Work request
Print all the data that follows exactly, images excluded.

Dataset entries
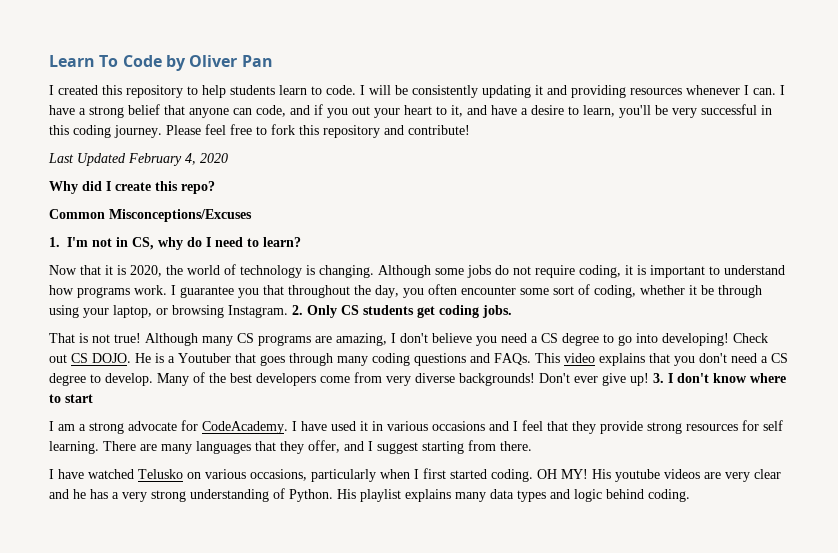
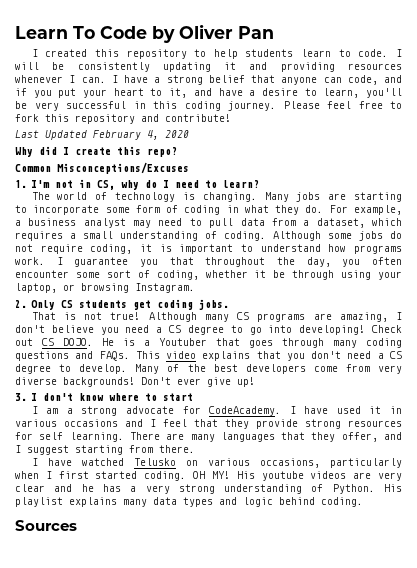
[352,106,370,115] out -> [58,88,77,98] put
[49,265,183,277] Now that it is 2020, the -> [31,192,50,200] The
(374, 271) none -> [264,192,403,202] [15,205,402,215] [15,218,403,228] [15,231,266,241] Many jobs are starting to incorporate some form of coding in what they do. For example, a business analyst may need to pull data from a dataset, which requires a small understanding of coding.
(288, 311) none -> (195, 288) //
(649, 379) none -> (255, 382) //
(690, 495) none -> [15,520,77,531] // Sources

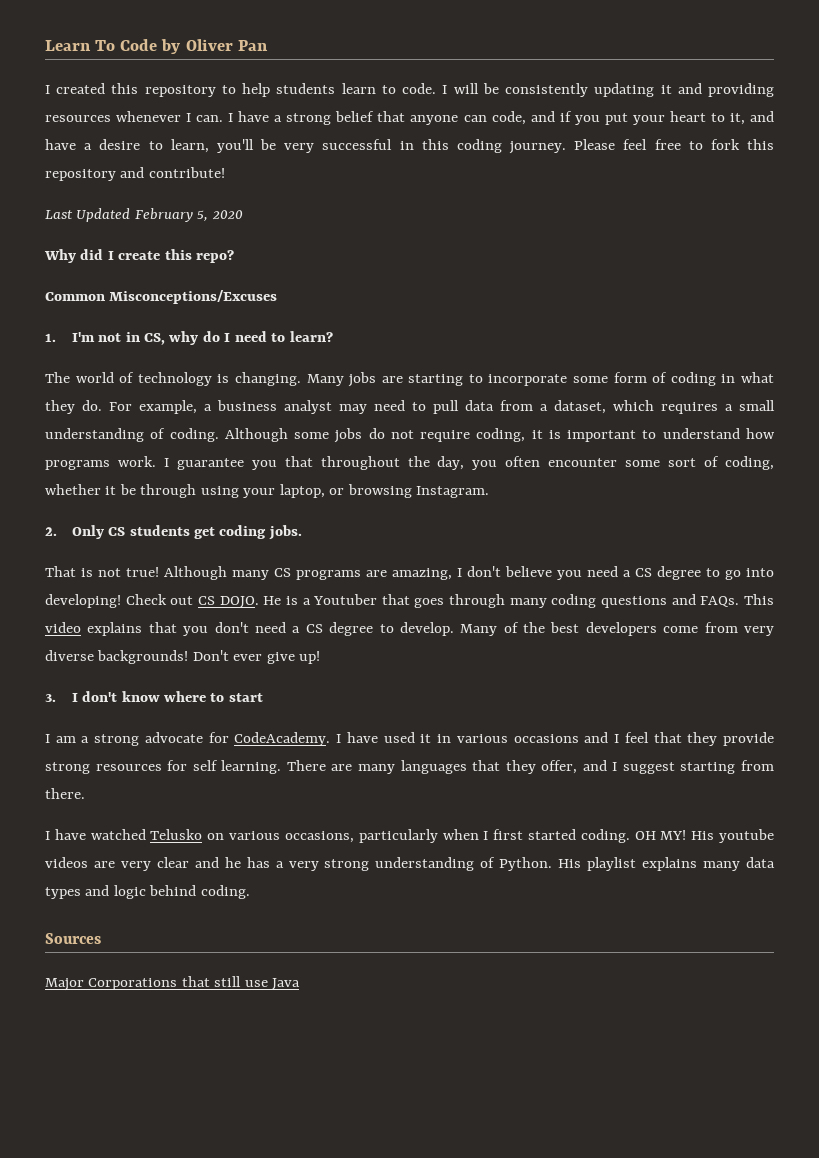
[147,130,159,140] 4, -> [197,210,209,222] 5,
(77, 525) none -> [45,976,301,991] // Major Corporations that still use Java

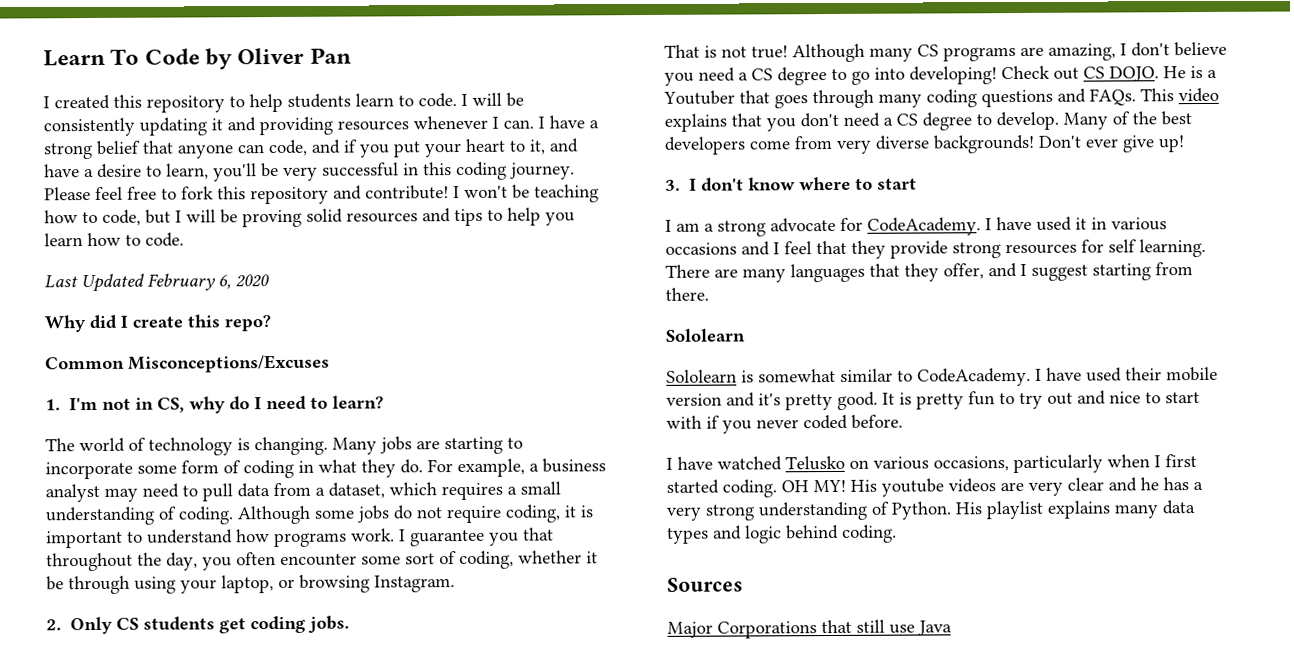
(225, 172) none -> [453,184,599,203] [44,207,575,228] [44,232,184,247] I won't be teaching how to code, but I will be proving solid resources and tips to help you learn how to code.
[197,210,209,222] 5, -> [218,274,231,290] 6,
(85, 793) none -> [665,328,746,342] [666,366,1218,387] [666,390,1200,411] [666,414,903,434] // Sololearn // Sololearn is somewhat similar to CodeAcademy. I have used their mobile version and it's pretty good. It is pretty fun to try out and nice to start with if you never coded before.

Task result
[352,106,370,115] out -> [58,88,77,98] put
[49,265,183,277] Now that it is 2020, the -> [31,192,50,200] The
(374, 271) none -> [264,192,403,202] [15,205,402,215] [15,218,403,228] [15,231,266,241] Many jobs are starting to incorporate some form of coding in what they do. For example, a business analyst may need to pull data from a dataset, which requires a small understanding of coding.
(288, 311) none -> (195, 288) //
(649, 379) none -> (255, 382) //
(690, 495) none -> [15,520,77,531] // Sources

[147,130,159,140] 4, -> [197,210,209,222] 5,
(77, 525) none -> [45,976,301,991] // Major Corporations that still use Java

(225, 172) none -> [453,184,599,203] [44,207,575,228] [44,232,184,247] I won't be teaching how to code, but I will be proving solid resources and tips to help you learn how to code.
[197,210,209,222] 5, -> [218,274,231,290] 6,
(85, 793) none -> [665,328,746,342] [666,366,1218,387] [666,390,1200,411] [666,414,903,434] // Sololearn // Sololearn is somewhat similar to CodeAcademy. I have used their mobile version and it's pretty good. It is pretty fun to try out and nice to start with if you never coded before.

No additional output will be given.